Research has demonstrated laboratory and pilot scale systems that also incorporate capabilities to remove heavy metals, cleaners, glycol, solvents, phosphates and nitrates.[1]

Bilge Water is an unavoidable product of ship board operations. Oil leaks from running machinery such as diesel generators, air compressors, and the main propulsion engine. Modern OWSs have alarms and automatic closure devices which are activated when the oil storage capacity of the oil water separator has been reached.

Diagram of the Oily Water Separator process.


The purpose of shipboard Oily Water Separator (OWS) is to separate oil and other contaminants that could be harmful for the oceans. The International Maritime Organization (IMO) publishes regulations through the Marine Environment Protection Committee (MEPC).[2] On January 1, 2005 the MEPC issued new regulations that each vessel built after this date had to follow. Each OWS must be able to achieve clean bilge water under 15 ppm of type C oil or heavily emulsified oil, and any other contaminates that may be found. All Oil Content Monitors (OCM) must not be able to be tampered with. Also whenever the OWS is being cleaned out the OCM must be active for zeroing it out. An OWS must be able to clear out contaminants as well as oil. Some of these contaminating agents include lubricating oil, cleaning product, soot from combustion, fuel oil, rust, sewage, and several other things that can be harmful to the ocean environment.[3]

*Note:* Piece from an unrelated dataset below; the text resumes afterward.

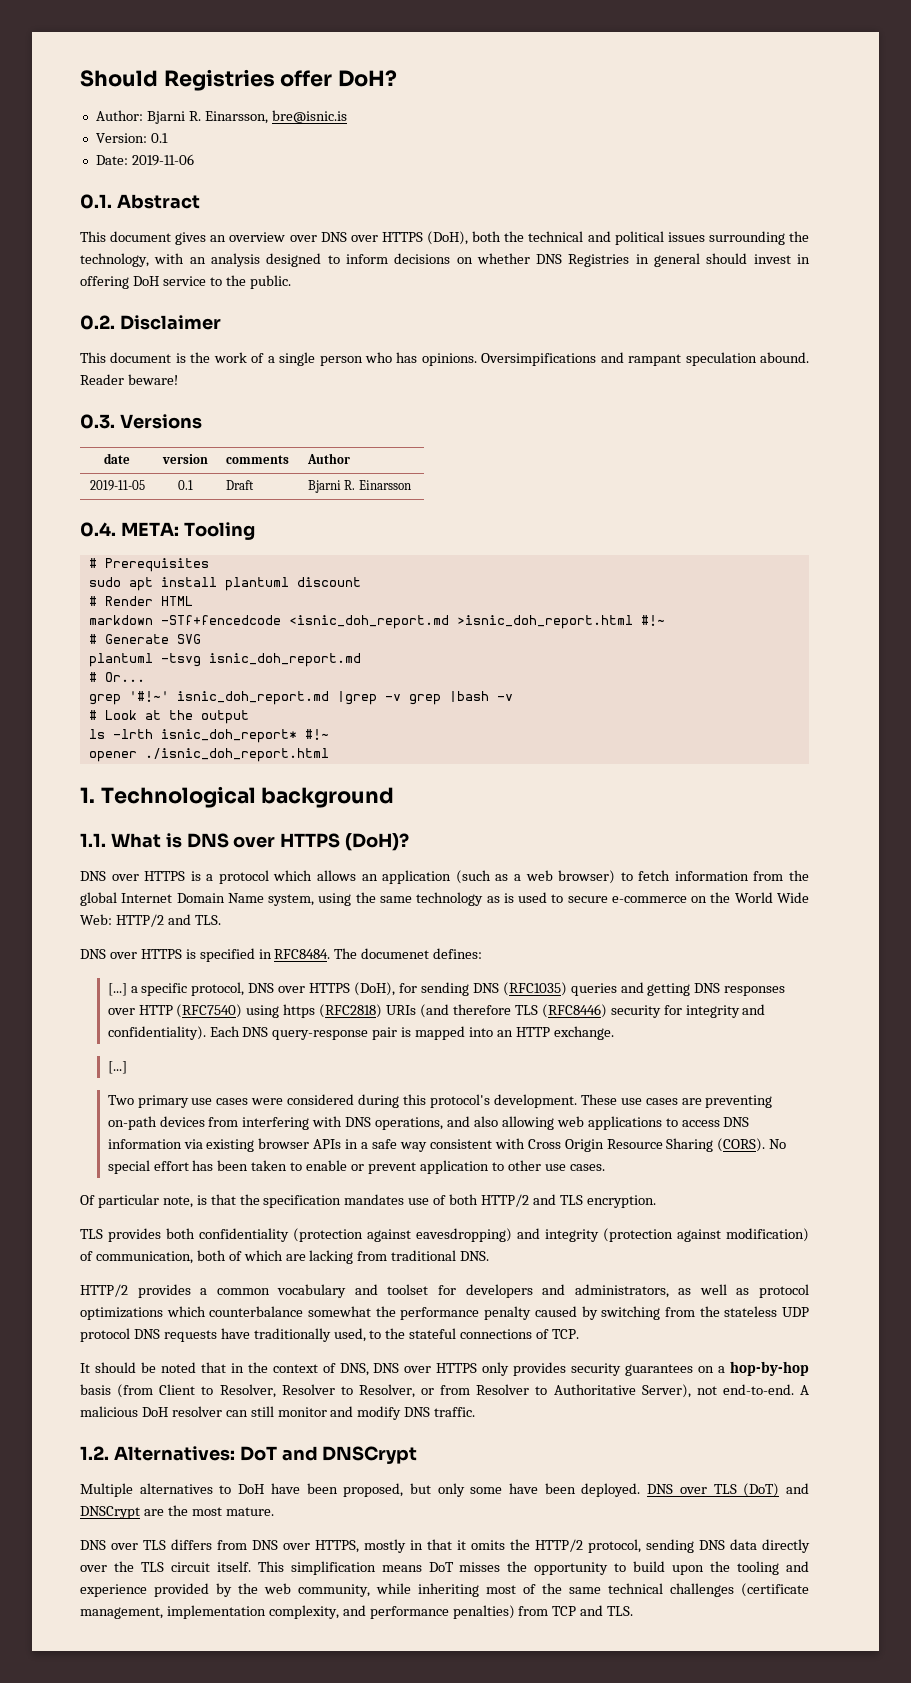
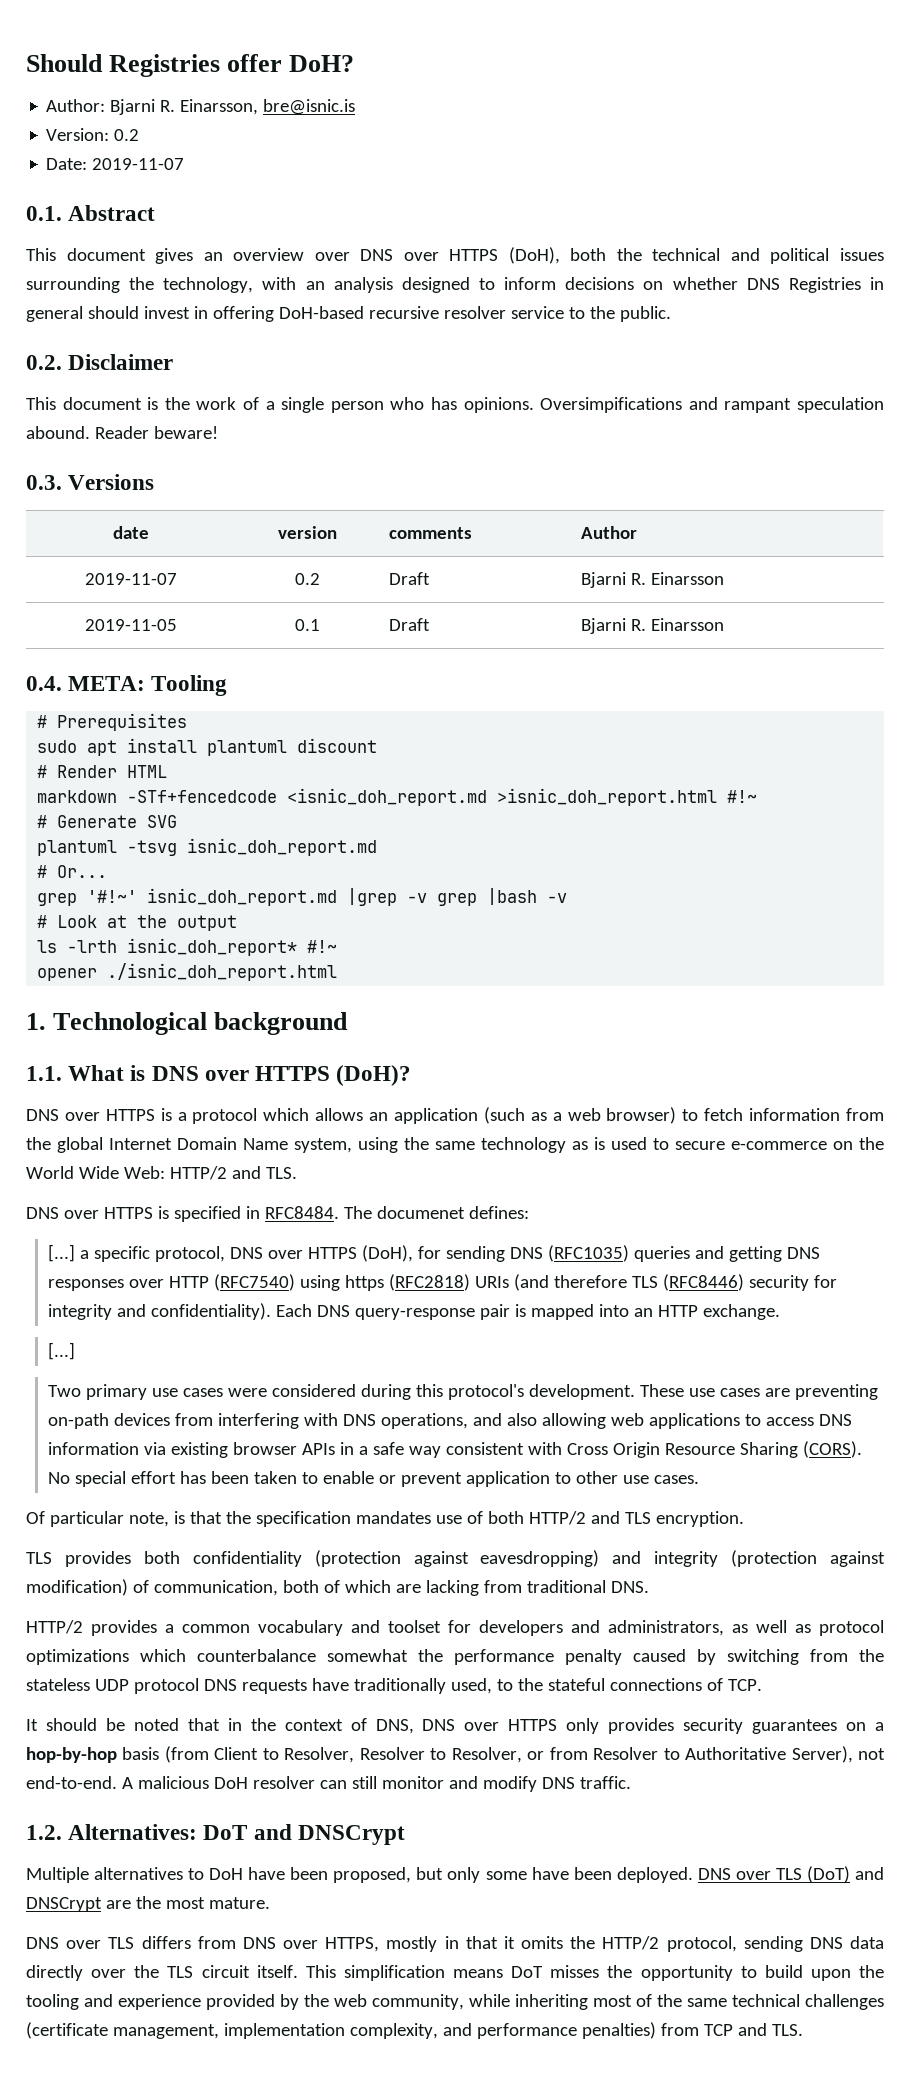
[150,133,168,143] 0.1 -> [114,129,140,141] 0.2
[131,154,194,166] 2019-11-06 -> [92,158,185,170] 2019-11-07
[132,276,159,286] DoH -> [278,306,506,319] DoH-based recursive resolver
(350, 458) none -> [84,573,177,585] [294,573,320,585] [388,572,430,585] [580,572,724,588] // 2019-11-07 | 0.2 | Draft | Bjarni R. Einarsson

The Oily Water Separator (OWS) is the main transportation of the bilge. The bilge area is the lowest area on a ship. This is where most of the liquid drains from things such as steam boilers, water purification systems and oil lab deep sink drains[clarification needed]. The main places in this hull of the ship, where Bilge drains to is the main engine room, auxiliary Machine rooms and shaft ally. This is where the water is collected and referred to as "bilgewater" or "oily waste water". The bilgewater that collects here include drain/leftover water from the boilers, water collecting tanks, drinking water and other places where water can be overflowed. However, bilgewater doesn’t just include water drains. Another system that drains into the Bilge system comes from the propulsion area of the ship. Here fuels, lubricants, hydraulic fluid, antifreeze, solvents, cleaning chemicals also drain into the bilge system in small quantities. The OWS is intended to remove a large proportion of these contaminants before discharge to the environment

Regulations for treated water discharge[edit]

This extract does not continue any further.